I originally posted this in the infirmary just minutes ago.....now I'm retitling it and moving it...

New Hope hasn't been doing as well for a week or so....and last night when I went for my sleep study - I knew that he was definitely not well. Robin slept with him in her arms most of the night and I came home to find him extremely listless and lethargic. Sub-q fluids aren't doing the trick.

He's going to pass today....I can feel it and sense it. And when I looked in his eyes today - I could see that he wants to pass - he doesn't want to fight anymore. So I'm going to go nap with him until he goes....he's so weak that it won't be a long struggle...

I need prayers and thoughts for me - this is breaking my heart right now. Part of me wants to fight to save him - but I've seen him become less affectionate and have less appetite and zeal for life the last few days.....and I know he wants to cross the bridge.

As crazy as it sounds - please pray that he passes quickly and easily and that it is a smooth crossing for him. I've seen really bad deaths and some that were really peaceful....well...somewhat peaceful. 
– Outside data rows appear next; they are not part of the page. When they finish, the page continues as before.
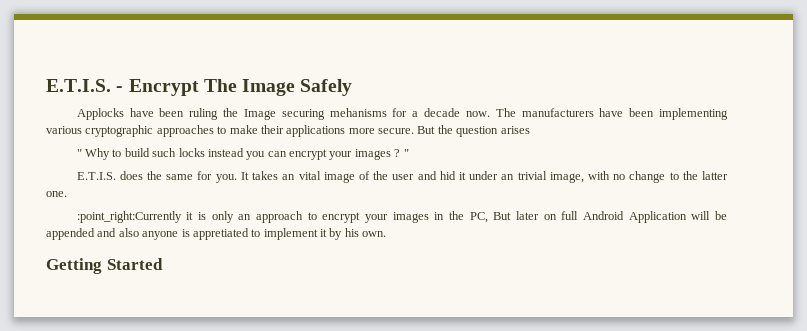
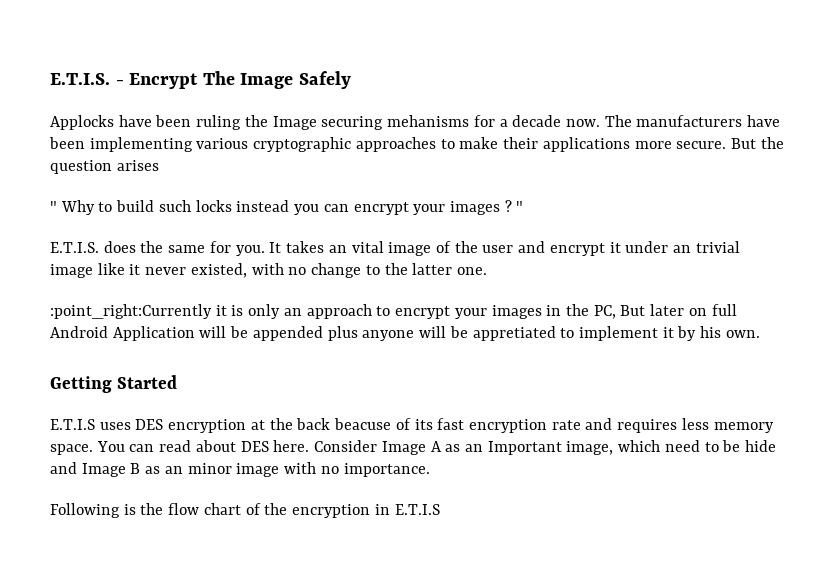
- It takes an vital image of the user and hid it under an trivial image, with no change to the latter one.
+ It takes an vital image of the user and encrypt it under an trivial image like it never existed, with no change to the latter one.
- :point_right:Currently it is only an approach to encrypt your images in the PC, But later on full Android Application will be appended and also anyone is appretiated to implement it by his own.
+ :point_right:Currently it is only an approach to encrypt your images in the PC, But later on full Android Application will be appended plus anyone will be appretiated to implement it by his own.
+ E.T.I.S uses DES encryption at the back beacuse of its fast encryption rate and requires less memory space. You can read about DES here. Consider Image A as an Important image, which need to be hide and Image B as an minor image with no importance.
+ Following is the flow chart of the encryption in E.T.I.S

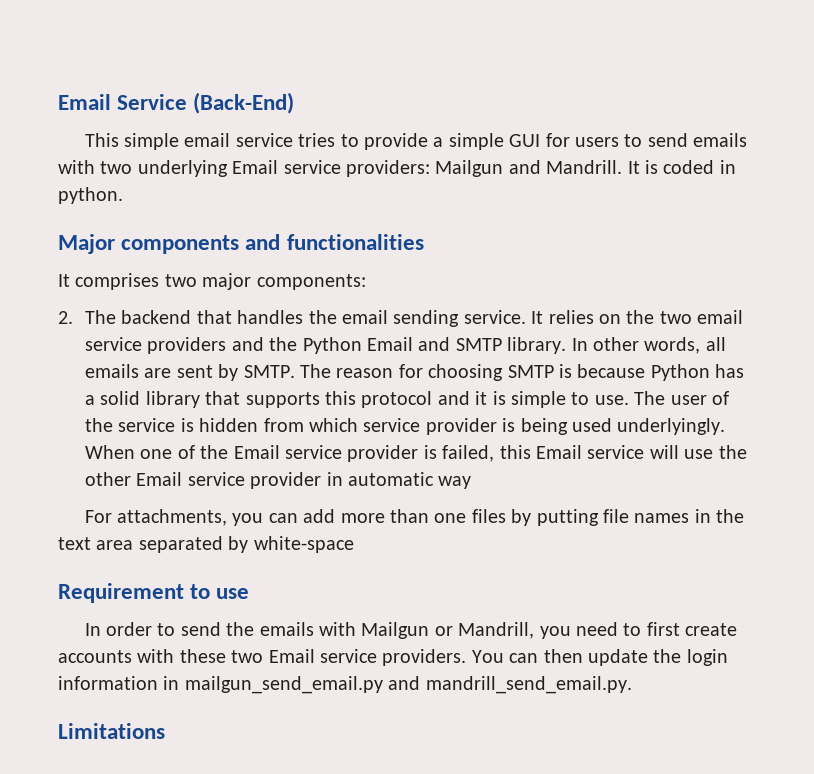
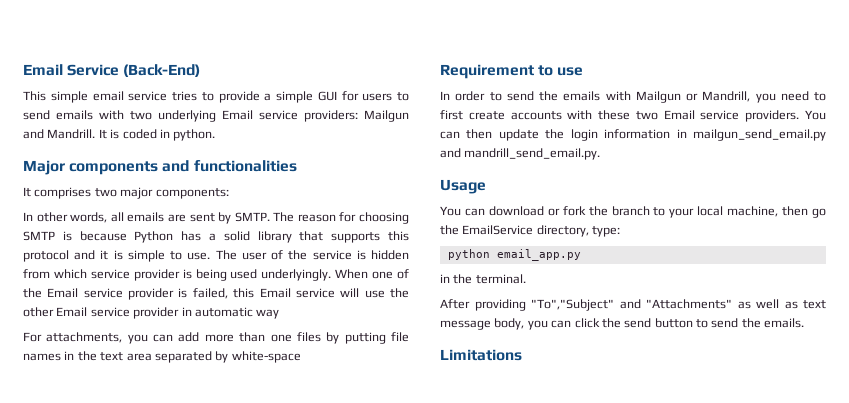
- 2. The backend that handles the email sending service. It relies on the two email service providers and the Python Email and SMTP library.
+ Usage
+ You can download or fork the branch to your local machine, then go the EmailService directory, type:
+ python email_app.py
+ in the terminal.
+ After providing "To","Subject" and "Attachments" as well as text message body, you can click the send button to send the emails.

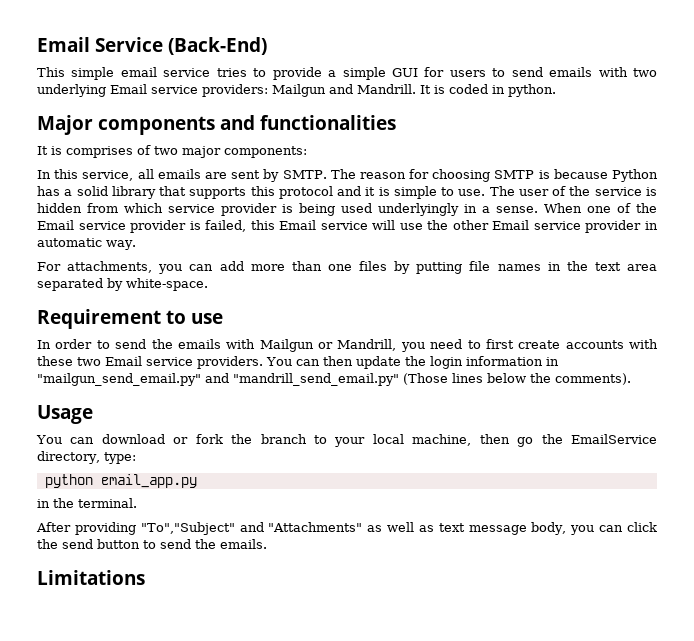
- It comprises two major components:
+ It is comprises of two major components:
- In other words, all emails are sent by SMTP.
+ In this service, all emails are sent by SMTP.
- The user of the service is hidden from which service provider is being used underlyingly.
+ The user of the service is hidden from which service provider is being used underlyingly in a sense.
- When one of the Email service provider is failed, this Email service will use the other Email service provider in automatic way
+ When one of the Email service provider is failed, this Email service will use the other Email service provider in automatic way.
- For attachments, you can add more than one files by putting file names in the text area separated by white-space
+ For attachments, you can add more than one files by putting file names in the text area separated by white-space.
- You can then update the login information in mailgun_send_email.py and mandrill_send_email.py.
+ You can then update the login information in "mailgun_send_email.py" and "mandrill_send_email.py" (Those lines below the comments).

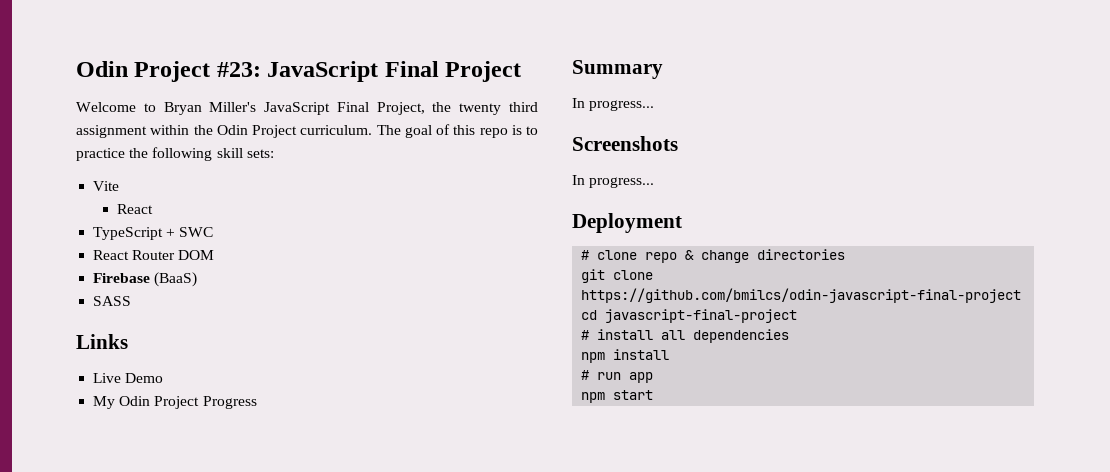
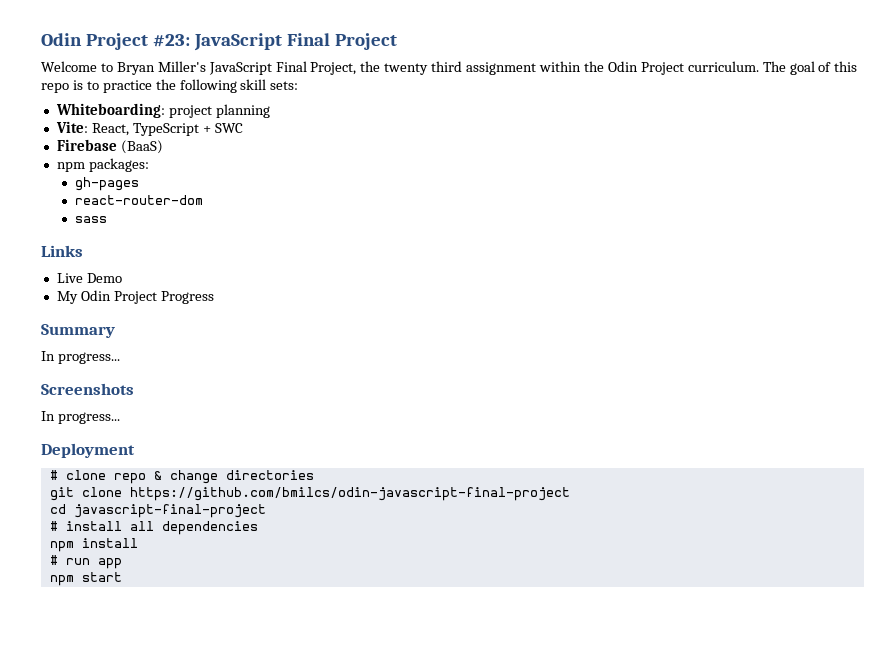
- Vite
- React
- TypeScript + SWC
+ Whiteboarding: project planning
+ Vite: React, TypeScript + SWC
- React Router DOM
- SASS
+ npm packages:
+ gh-pages
+ react-router-dom
+ sass

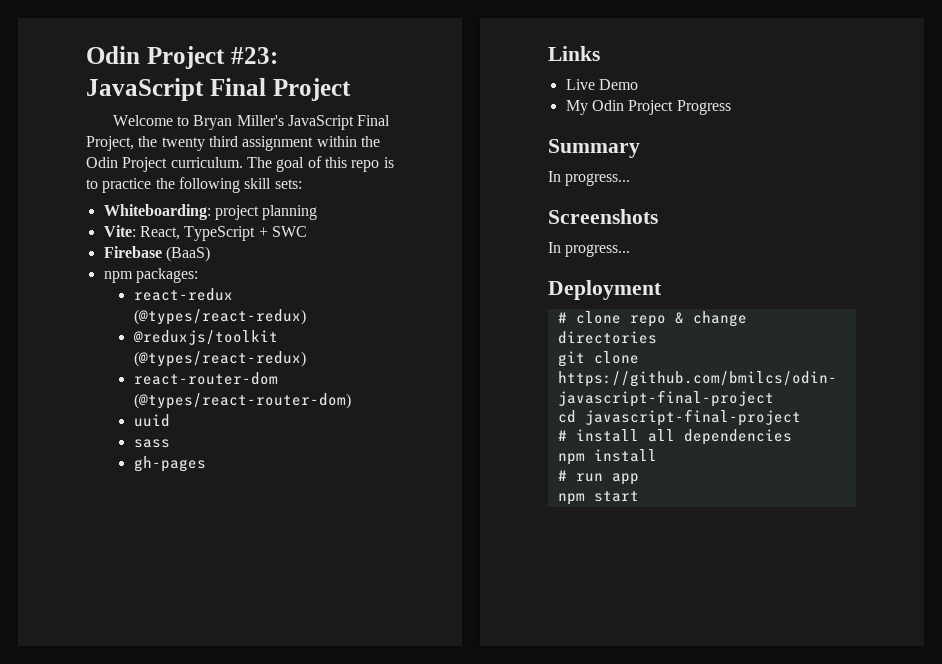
- gh-pages
+ react-redux (@types/react-redux)
+ @reduxjs/toolkit (@types/react-redux)
- react-router-dom
+ react-router-dom (@types/react-router-dom)
+ uuid
+ gh-pages

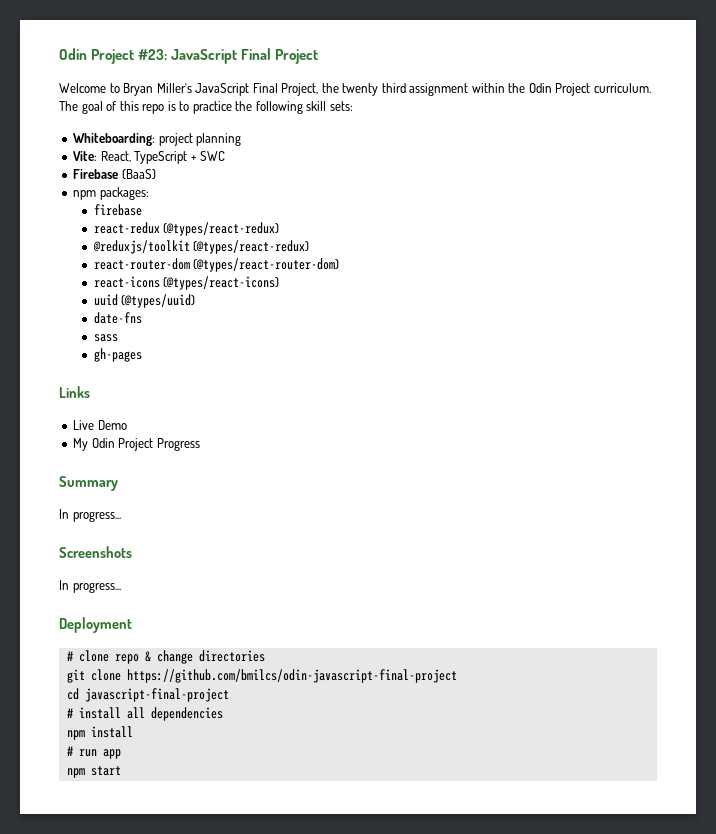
+ firebase
+ react-icons (@types/react-icons)
- uuid
+ uuid (@types/uuid)
+ date-fns

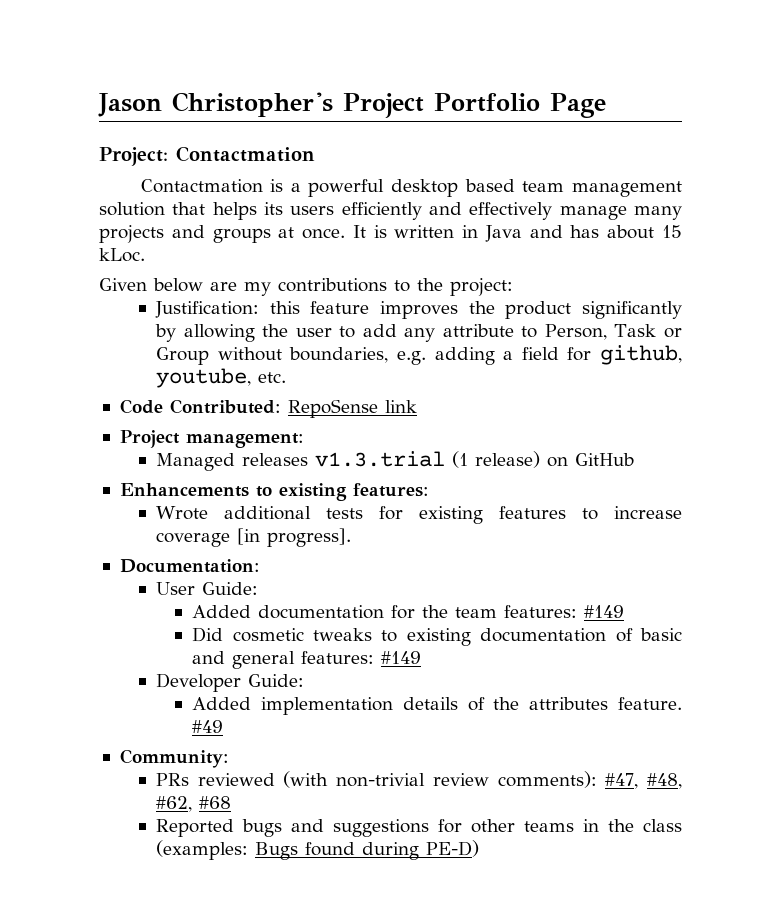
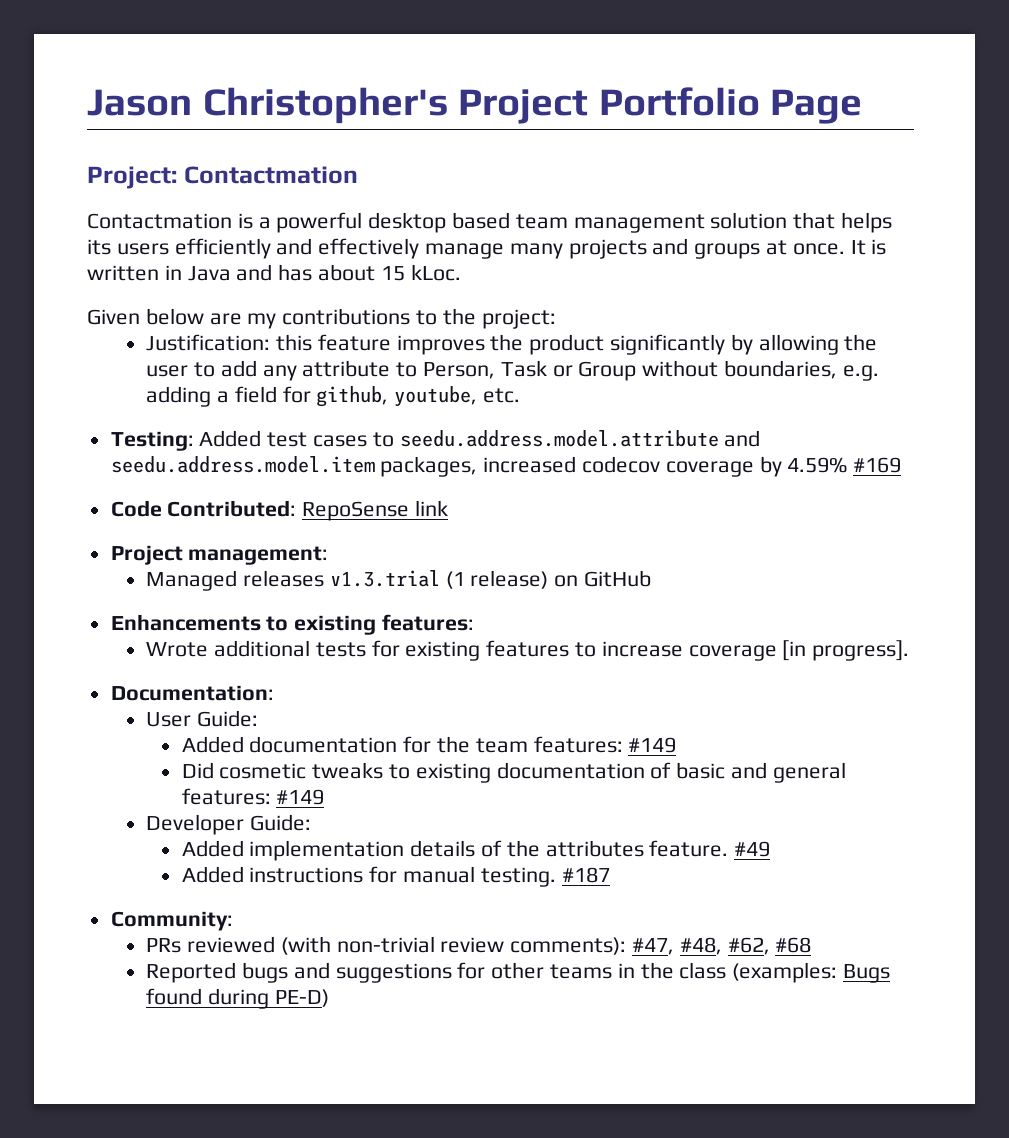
+ Testing: Added test cases to seedu.address.model.attribute and seedu.address.model.item packages, increased codecov coverage by 4.59% #169
+ Added instructions for manual testing. #187

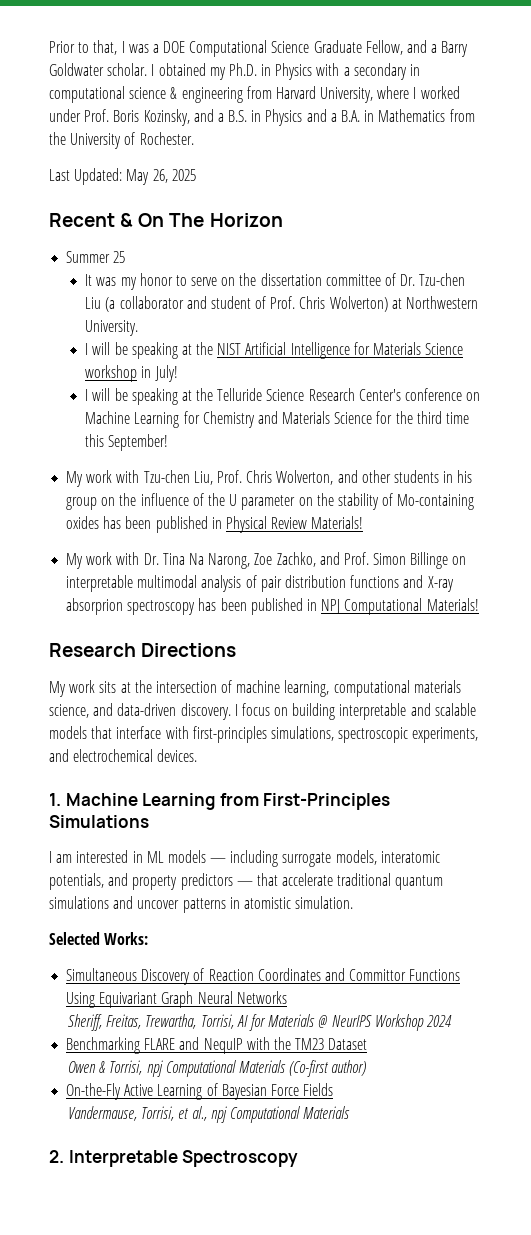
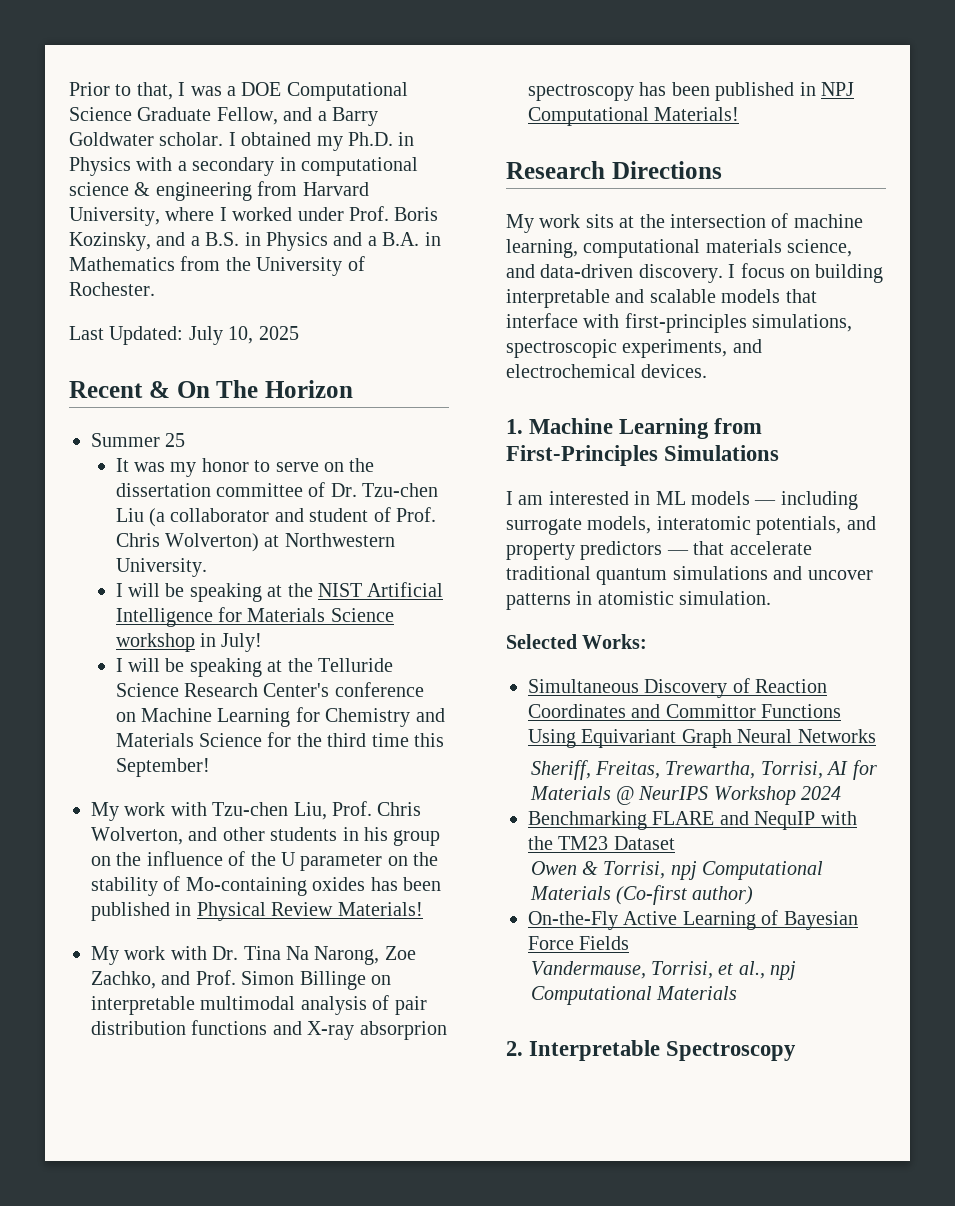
- Last Updated: May 26, 2025
+ Last Updated: July 10, 2025

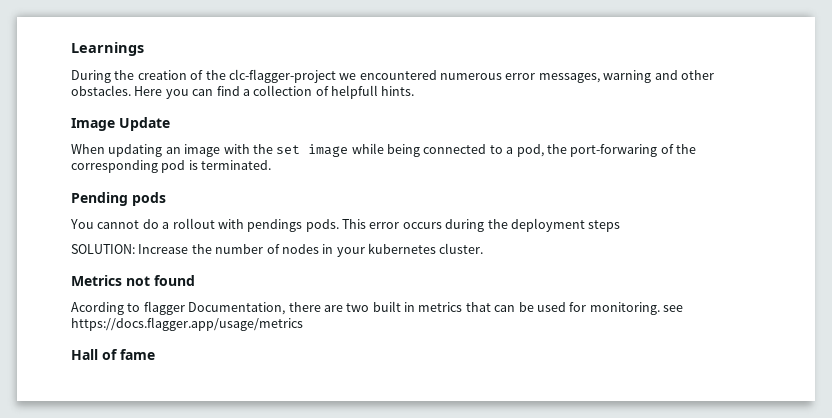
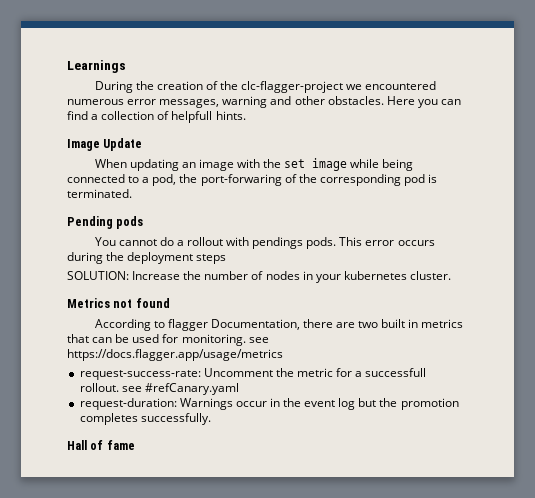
- Acording to flagger Documentation, there are two built in metrics that can be used for monitoring. see https://docs.flagger.app/usage/metrics
+ According to flagger Documentation, there are two built in metrics that can be used for monitoring. see https://docs.flagger.app/usage/metrics
+ request-success-rate: Uncomment the metric for a successfull rollout. see #refCanary.yaml
+ request-duration: Warnings occur in the event log but the promotion completes successfully.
If I'm not online for a few days (other than to announce his crossing) - please understand. 

I really had thought he had another month or so and that he'd rally again - but this time - his poor little body is just too tired. Even worse...so his is spirit...

New Hope passed away about 10 minutes ago. I will have to write more later - when I can see through the tears. For those who don't know - he literally lived on my bed and spent many nights sleeping in my arms....Art has agreed to bury him in Tiny's hole.

His passing was hard to watch - but it was ok. I constantly rubbed his cheek and told him that it was actually a new birth - that his spirit would no longer be contained in his old, weak body. I told him to "go with the black bunny".

I did take pictures of him after he passed - in his towel....and I did pretty good till I picked him up off the bed and cuddled him in my arms before putting him in his box he slept in....and then I held him and held him and didn't want to let him go. I'm still pretty upset - yesterday I was gonna watch some more West Wing with him - we called it our "booby snuggles" time because I'd hold him up on my chest and pet him and rub his ears and stuff and he just loved it. But I didn't get to do that and I was like, "I will watch West Wing with him tomorrow..." and now I can't. As I told him with his last breath - West Wing will never ever be the same without him.....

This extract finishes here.